■ **EXERCISE BRIEF**:
Return only the number of lines in the data below where the word "talks" appears.

(Itemized modification records)
---+---
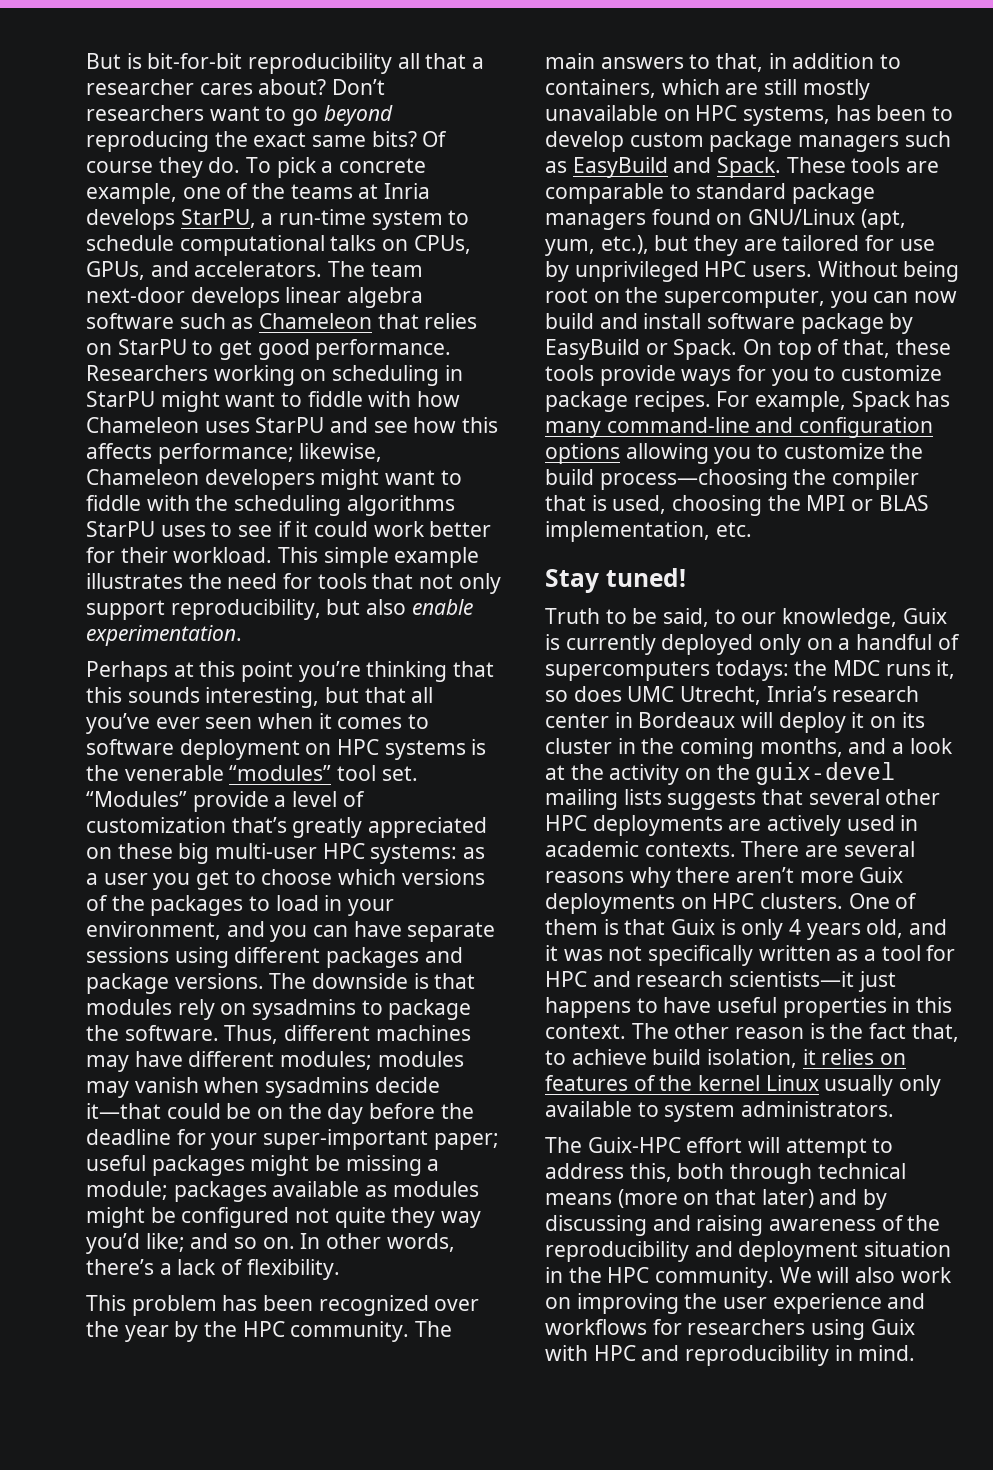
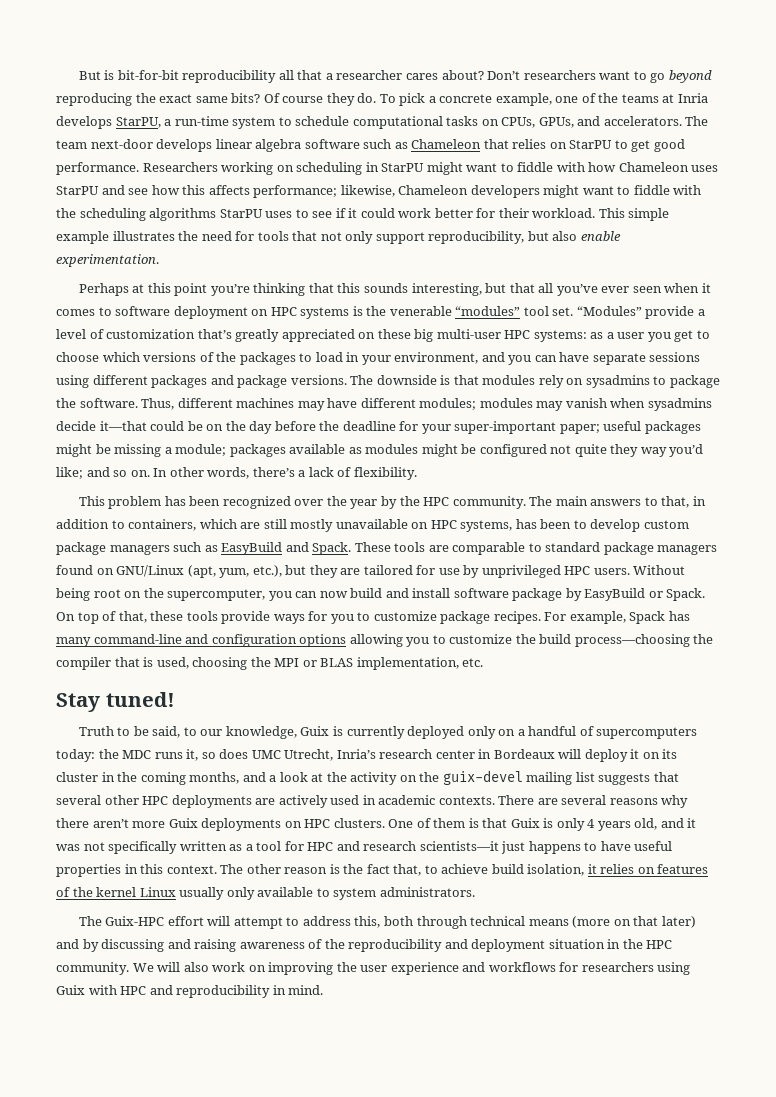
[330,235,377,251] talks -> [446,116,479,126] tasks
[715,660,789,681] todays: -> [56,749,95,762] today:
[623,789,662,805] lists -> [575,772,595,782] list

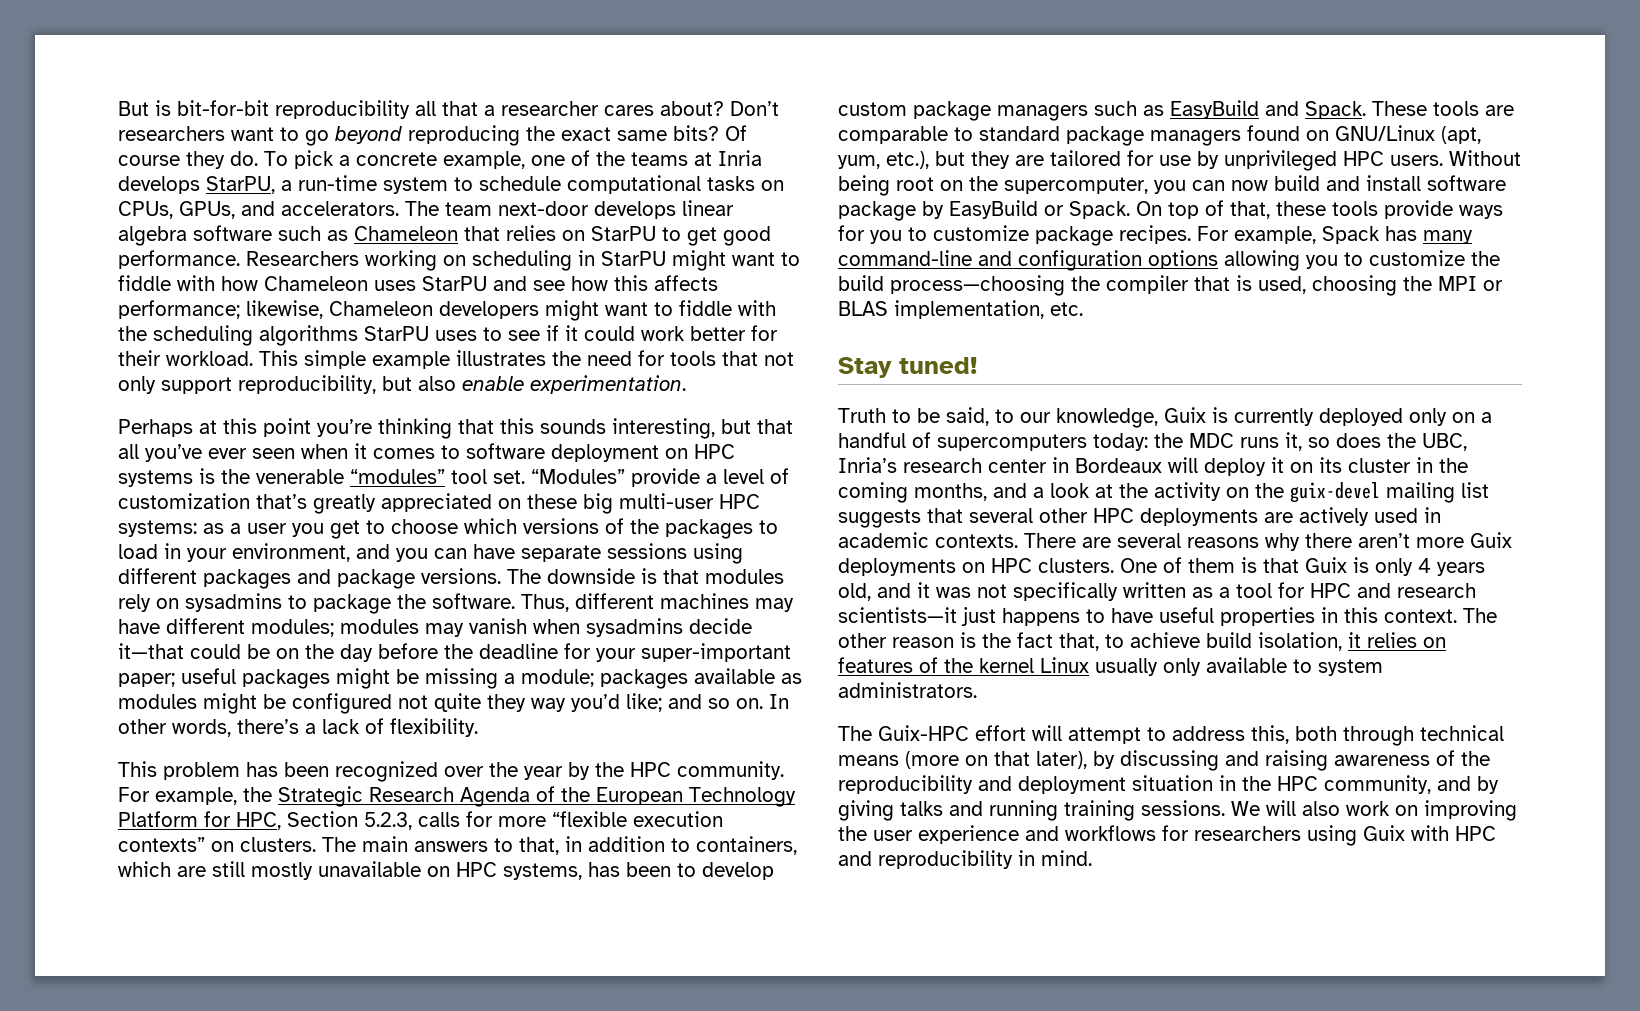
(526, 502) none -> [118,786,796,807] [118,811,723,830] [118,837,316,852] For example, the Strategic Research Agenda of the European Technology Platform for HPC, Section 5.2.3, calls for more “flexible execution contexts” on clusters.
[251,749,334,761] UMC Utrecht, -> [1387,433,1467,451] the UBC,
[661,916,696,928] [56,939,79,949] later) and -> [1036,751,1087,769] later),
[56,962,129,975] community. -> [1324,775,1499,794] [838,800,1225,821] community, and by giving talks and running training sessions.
---+---
■ **PROBLEM SOLUTION**:
2